Danger 4: Laboratory and factory out of balance

Roll up your sleeves, tinker and dare the breakthrough. The model is developed and tested in the “laboratory”. But you also have to scale your model in a “factory” to create a data product. Often, only one of the two is focused – and the project fails. Laboratory and factory have to work in balance.

Danger 5: No ethical guidelines

Data ethics is fundamental to data science projects. First of all, external rules and laws must be observed. In the last twelve months some things have changed in this area, for example with GDPR. On the other hand Data Scientists need internal guidelines and principles, which translate ethical basic norms into concrete directives and thus give security. If Data Scientists act unlawfully or unethically, your model could unintentionally evaluate people with regard to their gender, religion or the like. Without guidelines, meaning, efficiency and motivation in data science suffer and, in the worst case, fines or negative publicity threaten.

Danger 6: An army of Data Scientists without a battle plan

The recruitment of Data Scientists alone is not enough. Companies have to set up themselves in an organized structure with fixed roles and responsibilities – while taking into account the sensitive interaction between architecture, data engineering and data science. Fixed does not mean static: the organization should also allow flexibility and adapt itself. For example, an alternation of roles and tasks promotes new, creative ideas.

Danger 7: Missing translation 

You can show beautiful results and present a prototype that increases your company’s turnover by one million euros. But your outcome will not be accepted? Often Data Scientists are not clear about the problem of their colleagues. In order to integrate models and signals into operational processes and day-to-day work, you have to do translation work, and even the best Data Scientist is not always the best person to do it. It should be clear and communicated from the outset what changes are required as a result of an implementation – otherwise use cases will be created that are beautiful but not accepted.

Danger 8: Starting with broad data integration

When Data Scientists or Data Engineers start with a broad integration of data, it is often an indication that their initiative may fail.

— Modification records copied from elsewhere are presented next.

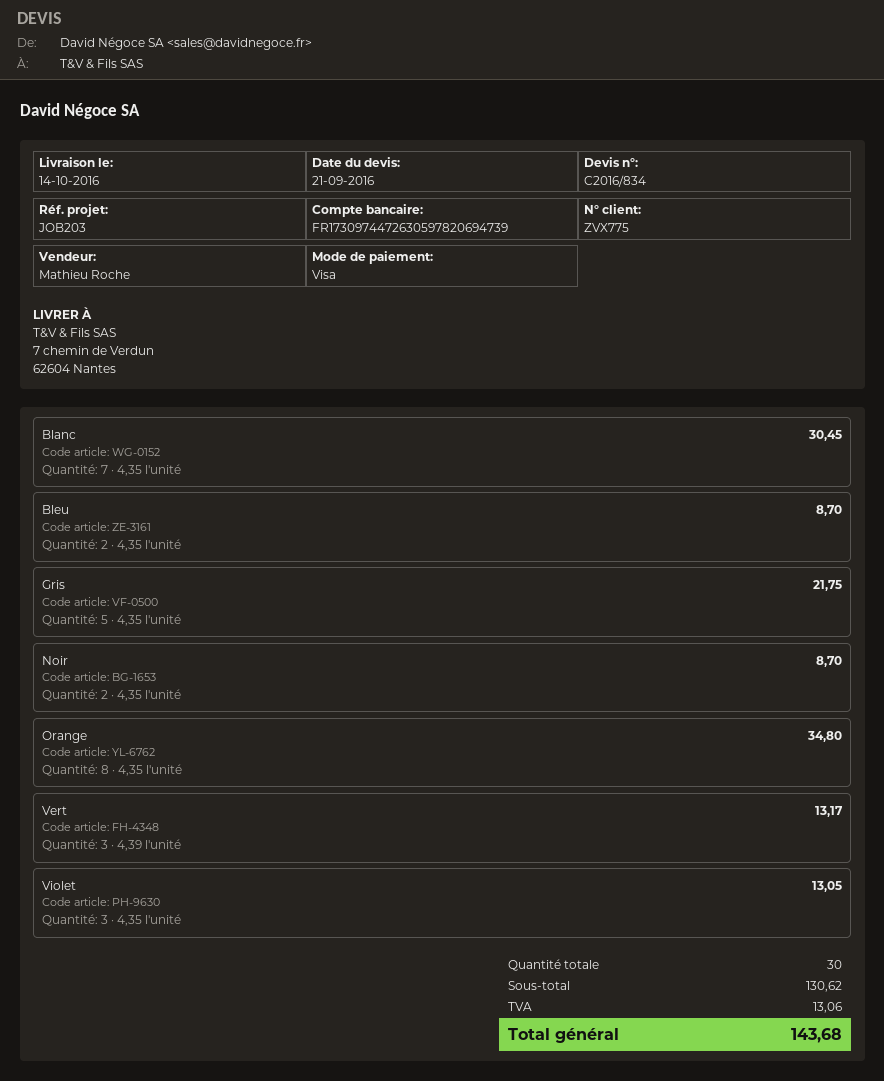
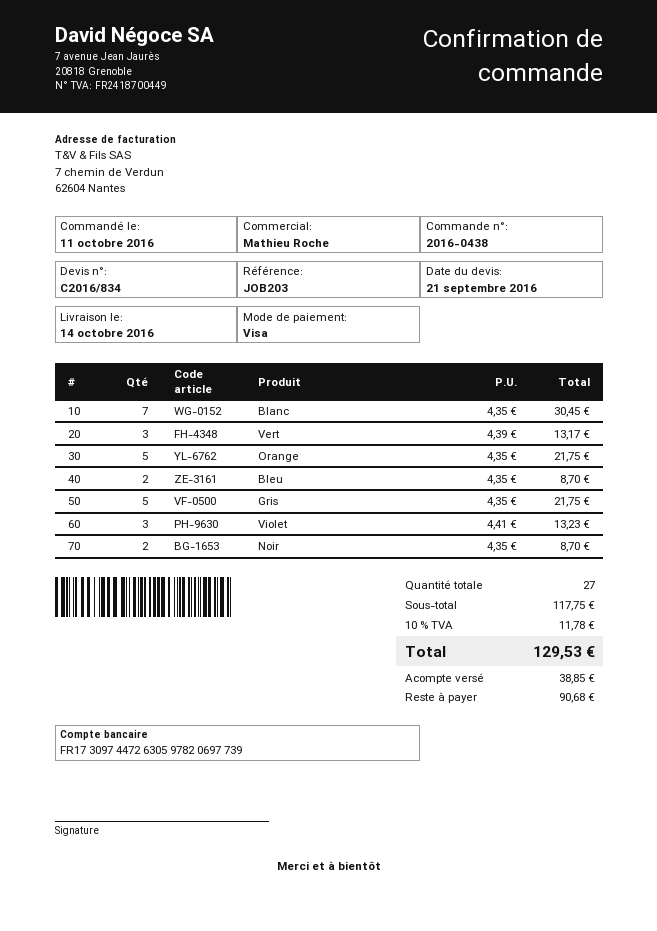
bank account: FR1730974472630597820694739 -> FR1730974472630597820697739
Orange: 8 x 4.35 = 34.80 -> 5 x 4.35 = 21.75
Violet: 3 x 4.35 = 13.05 -> 3 x 4.41 = 13.23
total quantity: 30 -> 27
subtotal: 130.62 -> 117.75
tax: 13.06 -> 11.78
total: 143.68 -> 129.53

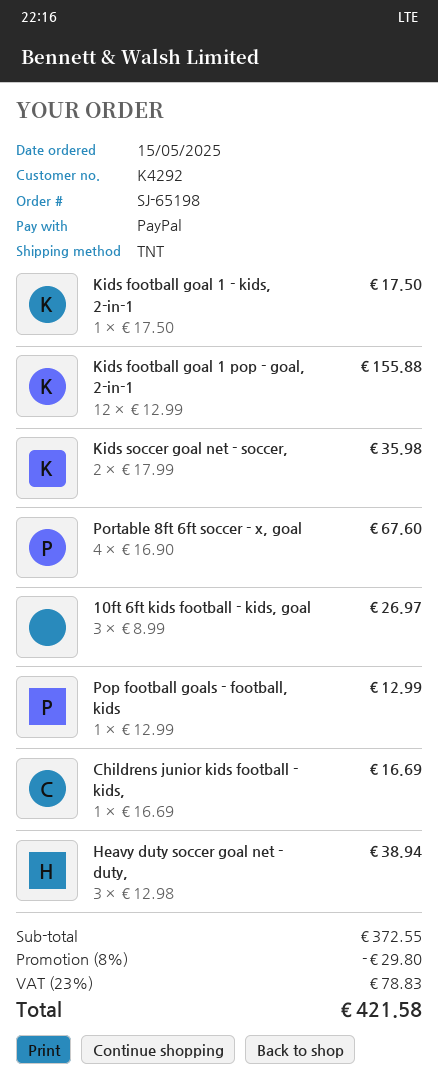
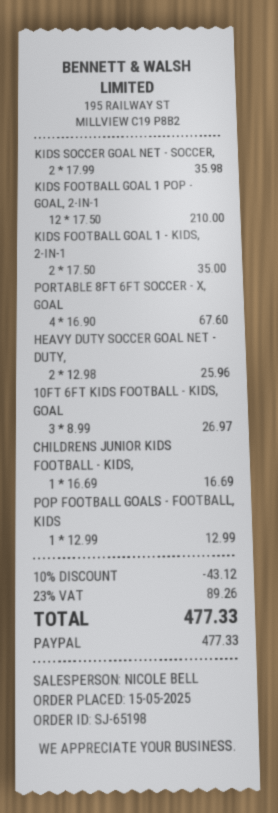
Kids football goal 1 - kids, 2-in-1: 1 x 17.50 = 17.50 -> 2 x 17.50 = 35.00
Kids football goal 1 pop - goal, 2-in-1: 12 x 12.99 = 155.88 -> 12 x 17.50 = 210.00
Heavy duty soccer goal net - duty,: 3 x 12.98 = 38.94 -> 2 x 12.98 = 25.96
discount: 8% = 29.80 -> 10% = 43.12
tax: 23% = 78.83 -> 23% = 89.26
total: 421.58 -> 477.33

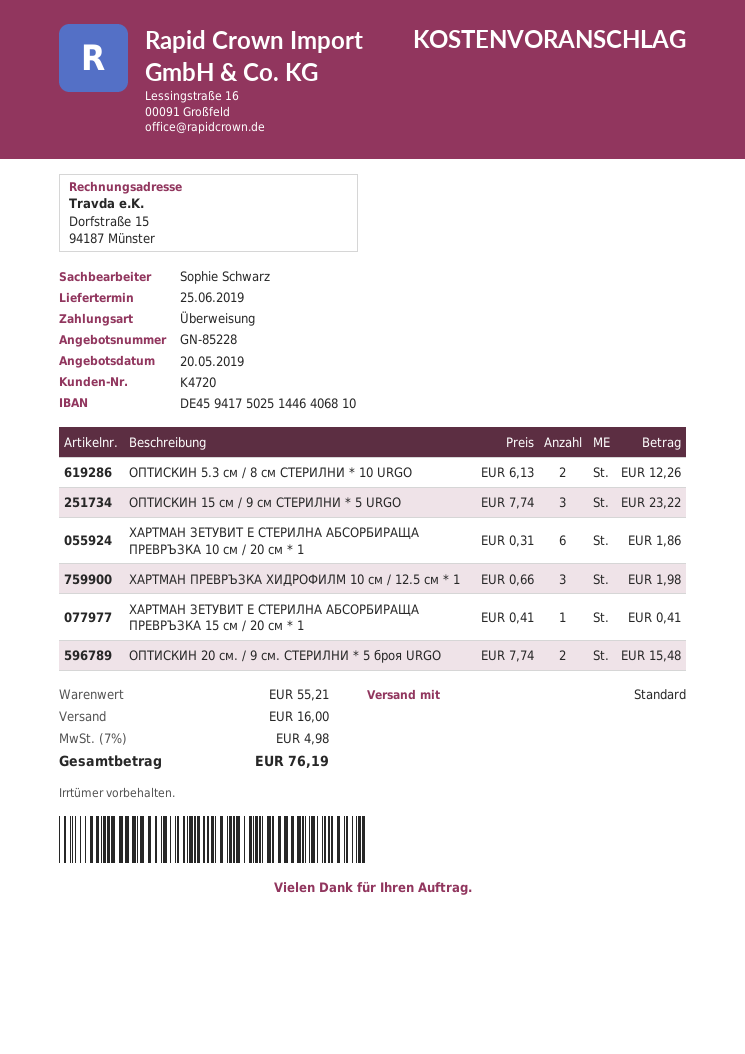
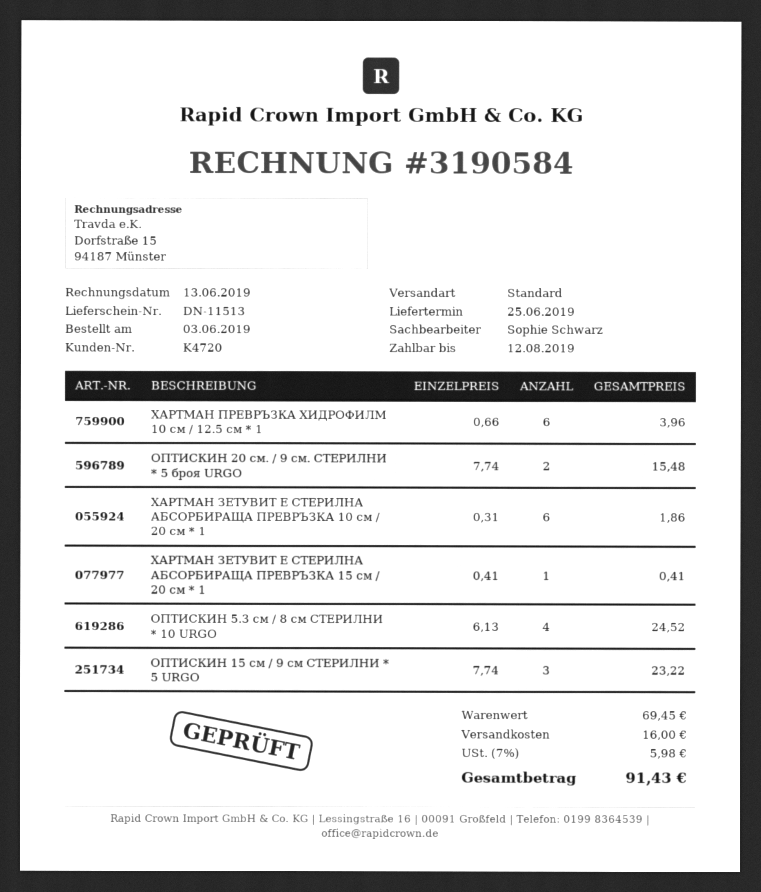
ОПТИСКИН 5.3 см / 8 см СТЕРИЛНИ * 10 URGO: 2 x 6.13 = 12.26 -> 4 x 6.13 = 24.52
ХАРТМАН ПРЕВРЪЗКА ХИДРОФИЛМ 10 см / 12.5 см * 1: 3 x 0.66 = 1.98 -> 6 x 0.66 = 3.96
subtotal: 55.21 -> 69.45
tax: 7% = 4.98 -> 7% = 5.98
total: 76.19 -> 91.43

Data Scientists need a variety of data from different sources. However, when large-scale data integration is started, the amount of work involved increases enormously. Learn to swim in the data pond before trying to “bring the ocean to boil” – and think of data architectures that grow over time and on demand.

Danger 9: Data science far away from business processes

Where should advanced analytics be placed in the company? In IT or in the business department? In the laboratory or as part of other teams? Ultimately, these questions can only be decided on an enterprise-specific basis, but for any success of data science initiatives, close integration with business processes is more important than the supposed “proximity to data”. Thus, the Data Scientist develops a better understanding of how to improve the business, and translating the results and operationalization considers the skills of other employees and the corporate culture.

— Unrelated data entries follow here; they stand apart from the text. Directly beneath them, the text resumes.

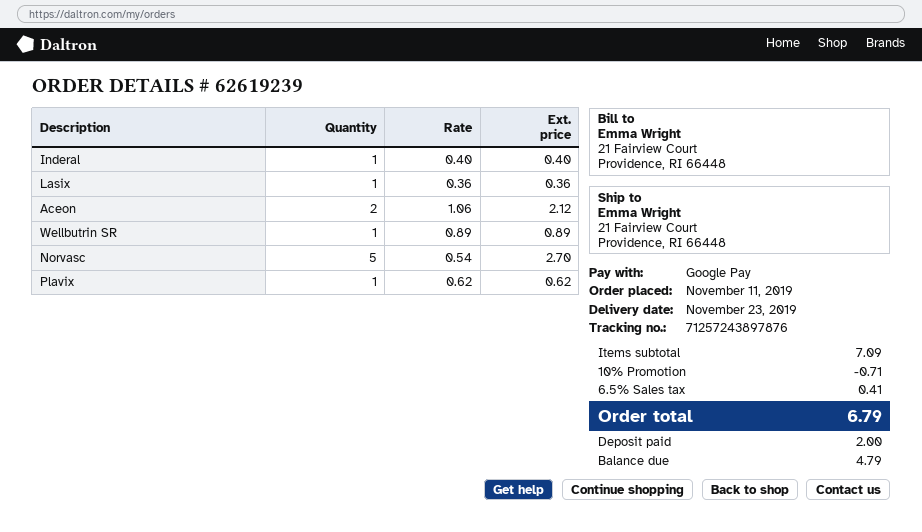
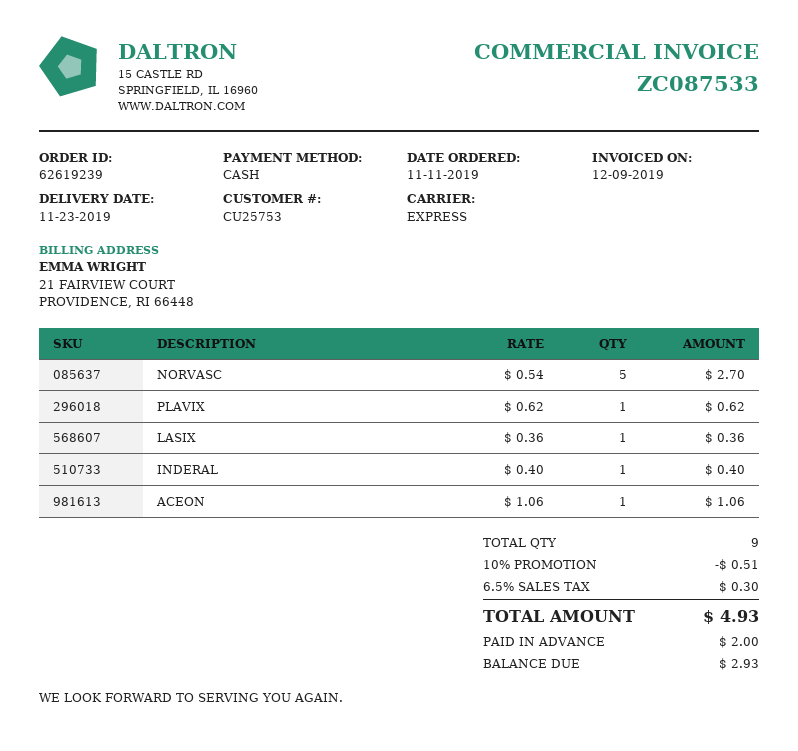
payment method: Google Pay -> cash
Aceon: 2 x 1.06 = 2.12 -> 1 x 1.06 = 1.06
Wellbutrin SR: 1 x 0.89 = 0.89 -> none
discount: 10% = 0.71 -> 10% = 0.51
tax: 6.5% = 0.41 -> 6.5% = 0.30
total: 6.79 -> 4.93
balance: 4.79 -> 2.93

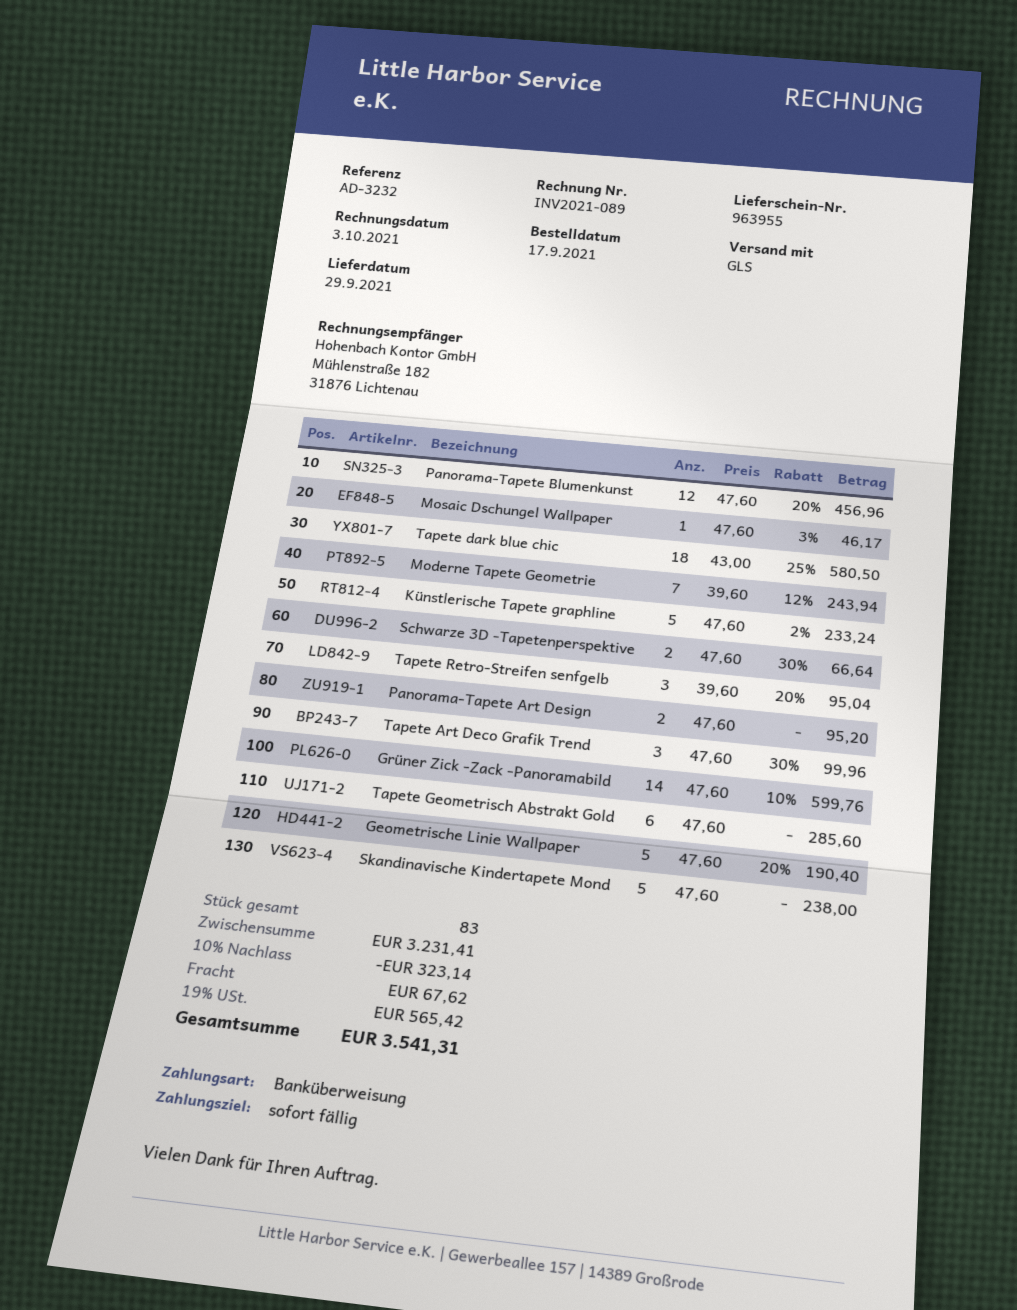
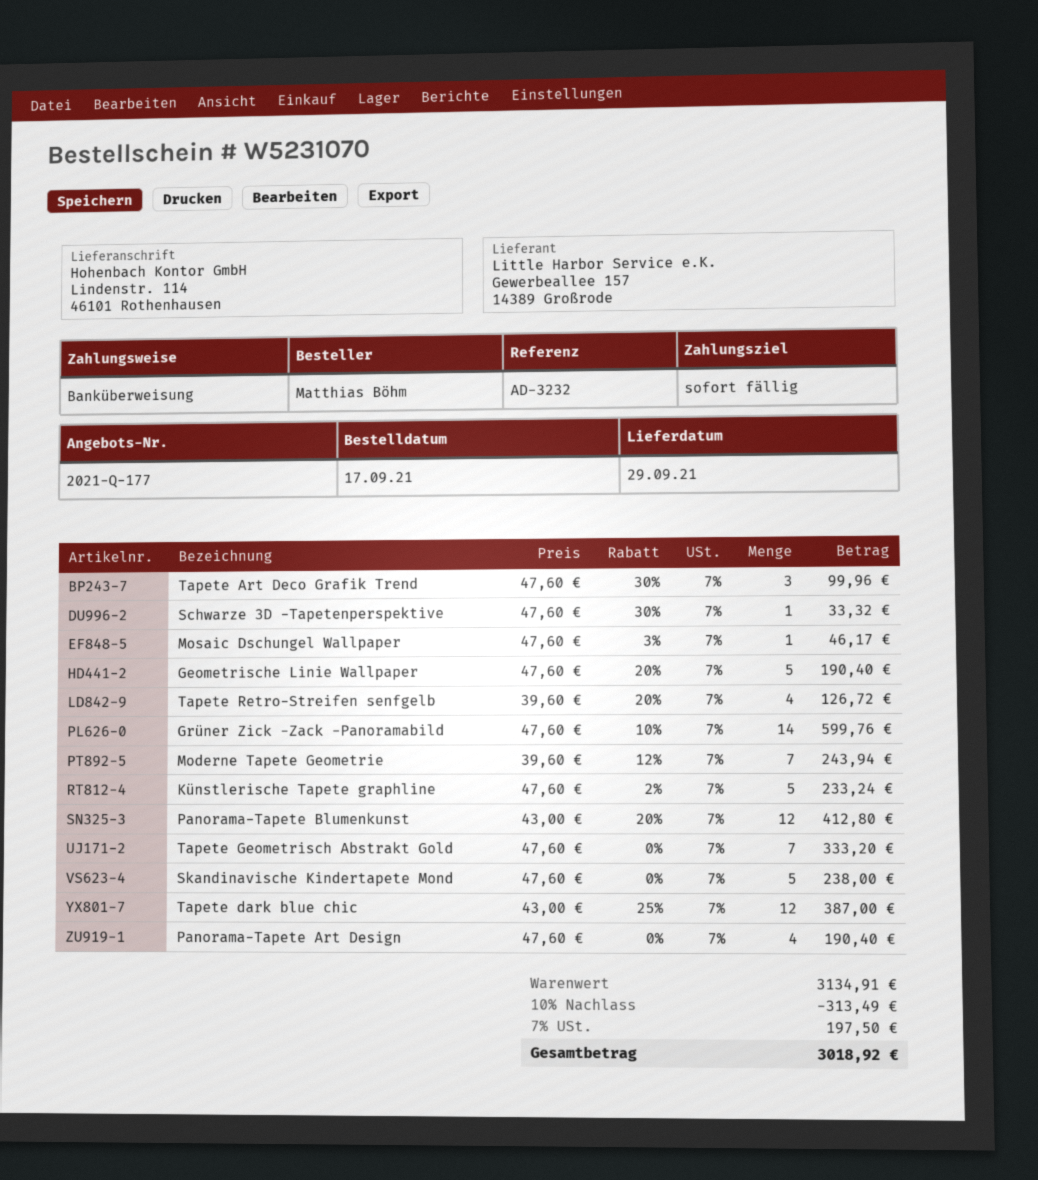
Panorama-Tapete Blumenkunst: 12 x 47.60 - 20% = 456.96 -> 12 x 43.00 - 20% = 412.80
Tapete dark blue chic: 18 x 43.00 - 25% = 580.50 -> 12 x 43.00 - 25% = 387.00
Schwarze 3D -Tapetenperspektive: 2 x 47.60 - 30% = 66.64 -> 1 x 47.60 - 30% = 33.32
Tapete Retro-Streifen senfgelb: 3 x 39.60 - 20% = 95.04 -> 4 x 39.60 - 20% = 126.72
Panorama-Tapete Art Design: 2 x 47.60 = 95.20 -> 4 x 47.60 = 190.40
Tapete Geometrisch Abstrakt Gold: 6 x 47.60 = 285.60 -> 7 x 47.60 = 333.20
subtotal: 3231.41 -> 3134.91
discount: 10% = 323.14 -> 10% = 313.49
shipping: 67.62 -> none
tax: 19% = 565.42 -> 7% = 197.50
total: 3541.31 -> 3018.92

Danger 10: No deep trust in advanced analytics

The relationship between management and data scientists can sometimes be difficult. Incalculable costs and unpredictable project duration can put managers’ patience to the test. Data Scientists can gain the confidence of their management by recognizing the dangers described above and by constantly emphasizing and communicating the benefits of their work. Then not only attention, but true management love can develop for really advanced data work.